Despite all her success on court, Ms. Peng maintained a very low profile off it. Which is why the revelations of this past week shocked her country — at least, until the ruling Communist Party of China’s censors began working overtime to delete every morsel of information related to Ms. Peng. On the night of November 2, Ms. Peng sent out a message on Sina Weibo, the Twitter-like social media site used in China, saying she had been sexually assaulted by senior Party leader and former Vice Premier Zhang Gaoli. In an emotional post, she detailed how 10 years ago, when she was 25, Mr. Zhang, then 65, and his wife, had invited her home before he assaulted her. She then narrated how they had subsequently begun a years-long affair, until Mr. Zhang broke it off when he was promoted to the party’s top body in 2012, the Politburo Standing Committee. He resumed the affair three years ago, when, Ms. Peng said, he again forced her to have sex, while his wife was guarding the door.

‘I will tell the truth’

She said in the message she had no evidence for her claims, but added she was determined to tell the truth. “Even if it is only me, like an egg dashing against a rock or a moth towards the flame seeking self-destruction, I will tell the truth about you.” Her note was censored half an hour after it was published, but by the following day, it had become a huge talking point regardless of a mammoth censorship effort that blocked all searches of Ms. Peng’s name (even searches for “tennis” were, for a while, blocked). As the China Digital Times noted, the post was “only shared 1,000 times in the 34 minutes that it was uncensored, but after it was deleted, it was searched for 6,749,000 times”. Screenshots were shared by Internet users. When those were blocked, inverted screenshots were posted to evade censors.

Born in the south-central province of Hunan, Ms. Peng rose quickly up the ranks of China’s youth tennis circuit. Aged 18, she qualified for the U.S. Open for the first time. The following year, she made her first WTA Tour semi-final in an event in Sydney.

In 2011, the year she said she first met Mr. Zhang, Ms. Peng reached a career high world rank of 14 in women’s singles. Three years later came her biggest breakthrough, winning the doubles in Wimbledon with Ms. Hsieh from Taiwan, with whom she struck up a successful partnership, winning the French Open the following year. (Ms. Peng would also team up occasionally with India’s Sania Mirza. In 2018 came the lowest point in her career when she faced a ban for attempting to dump her Wimbledon partner at the 11th hour to team up with Ms. Mirza. She was accused of breaching anti-corruption rules and “using coercion” by offering money to her already registered partner.)

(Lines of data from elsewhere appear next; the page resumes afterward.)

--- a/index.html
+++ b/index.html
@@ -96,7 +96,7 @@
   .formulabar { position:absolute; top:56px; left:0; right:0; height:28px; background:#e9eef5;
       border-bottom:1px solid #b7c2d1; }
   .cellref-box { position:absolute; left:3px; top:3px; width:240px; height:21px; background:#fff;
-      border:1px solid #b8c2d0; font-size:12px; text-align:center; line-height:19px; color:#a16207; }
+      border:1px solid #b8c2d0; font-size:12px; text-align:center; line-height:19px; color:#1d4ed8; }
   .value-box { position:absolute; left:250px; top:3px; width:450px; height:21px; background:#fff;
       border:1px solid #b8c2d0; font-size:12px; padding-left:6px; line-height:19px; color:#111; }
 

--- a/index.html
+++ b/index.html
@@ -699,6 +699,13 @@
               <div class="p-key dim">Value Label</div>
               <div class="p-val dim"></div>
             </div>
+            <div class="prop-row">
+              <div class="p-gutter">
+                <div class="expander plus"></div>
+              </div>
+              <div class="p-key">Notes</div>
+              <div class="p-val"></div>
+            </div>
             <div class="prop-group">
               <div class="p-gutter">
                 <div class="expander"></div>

Lu Pin, a Chinese feminist activist who is editor of Feminist Voices, observed on Twitter that Ms. Peng’s revelations this week had struck a chord among many young women, an all-too-familiar tale of exploitation by men in power who usually got away with doing so. “Why do people find Peng’s story so real?” she wrote. “Because everyone knows that it must be true. Officials have…always exploited women, but hidden in the dark.”

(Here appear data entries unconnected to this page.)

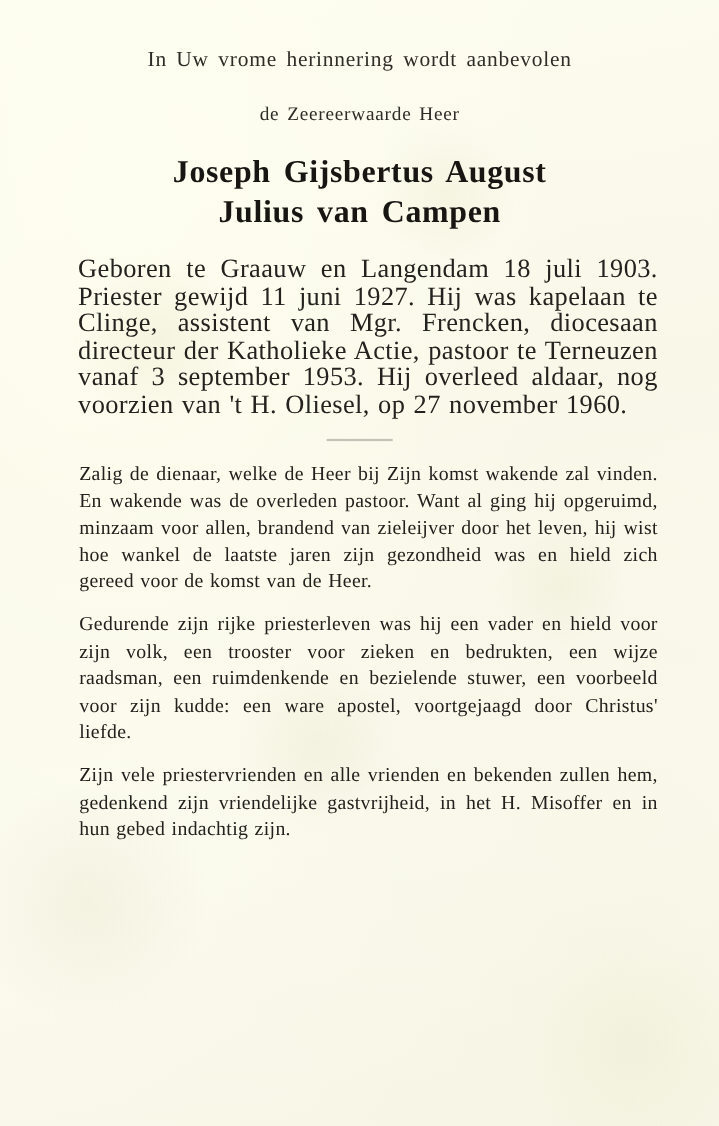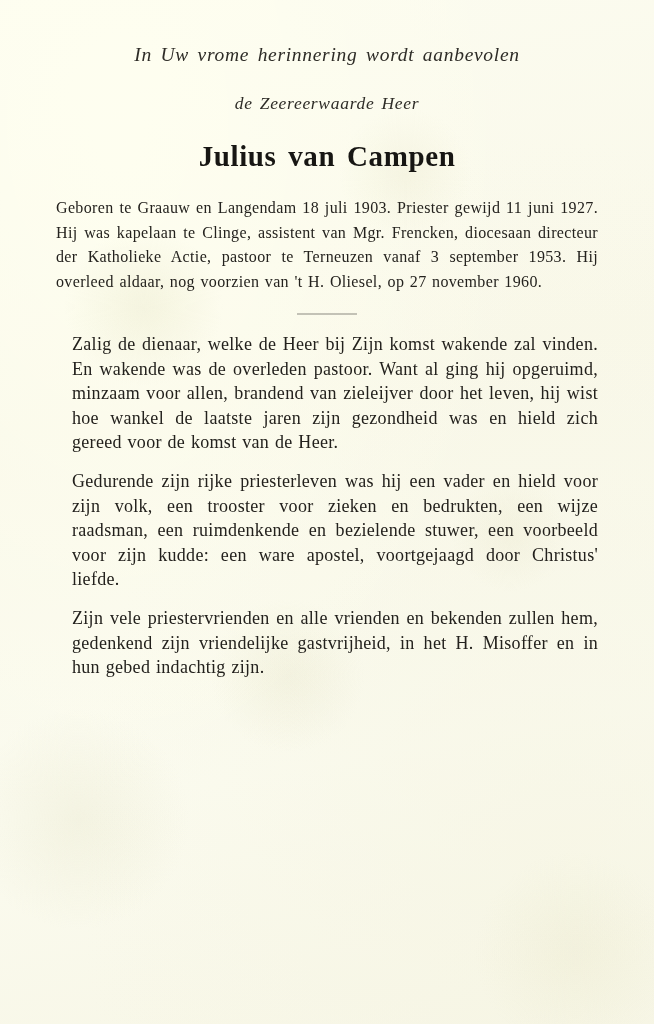--- a/index.html
+++ b/index.html
@@ -54,7 +54,6 @@
     text-align: center;
     color: #2e2c27;
     letter-spacing: 0.7px;
-    font-style: italic;
   }
   .invocation-line1 {
     font-size: 19.5px;

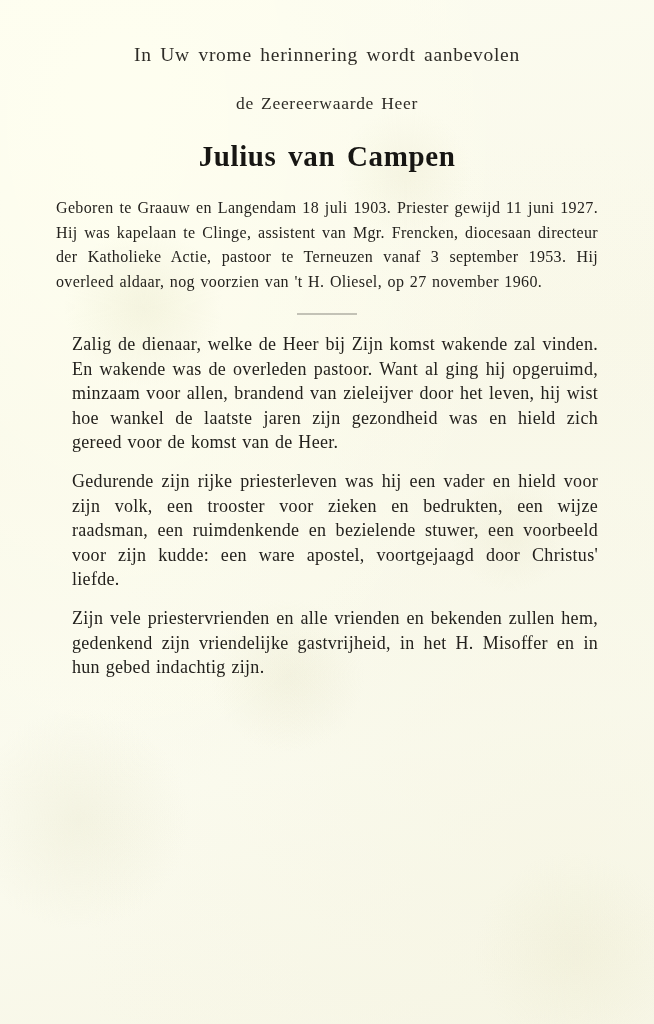--- a/index.html
+++ b/index.html
@@ -137,6 +137,7 @@
     </div>
 
     <div class="deceased-name">
+      <div class="name-line">Joseph Gijsbertus August</div>
       <div class="name-line">Julius van Campen</div>
     </div>
 

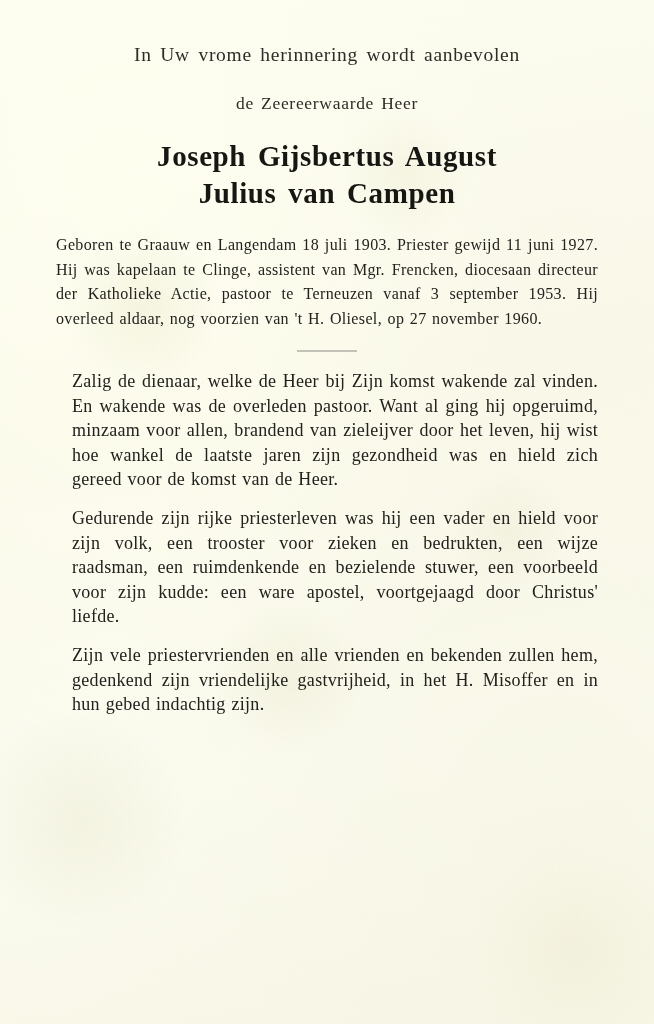--- a/index.html
+++ b/index.html
@@ -86,12 +86,13 @@
     margin-top: 21px;
     text-align: justify;
     text-align-last: left;
-    font-size: 16px;
+    font-size: 24px;
     line-height: 24.5px;
     color: #24221e;
     letter-spacing: 0.35px;
     word-spacing: 1.2px;
     padding: 0 2px;
+    margin-left: 15px;
   }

As Ms. Lu notes, if Ms. Peng was not explicitly connected with the “Me Too” movement, her decision to speak out will “create a ripple effect” and “powerfully shake up many others in society”. This is why the authorities have already sought to silence her. After speaking out, Ms. Peng, who has a large list of sponsors and endorsements in China, now faces an uncertain fate. She is believed to still be in Beijing.

Days after her note, Huang Xueqin, a women’s rights campaigner and journalist at the forefront of China’s ‘Me Too’ movement who was detained earlier this year, was formally charged with “inciting subversion” against the state for her activism.

“This is not about an affair, it is violence,” Ms. Lu observed. “It shows a system that normalises violence and sometimes makes actions seem voluntary. It is truly heartbreaking to see that, Peng Shuai, a most outstanding and independent Chinese woman, still has this experience. A lesson for us is rights do not come with your career or economic status. Rights come with us fighting for them.”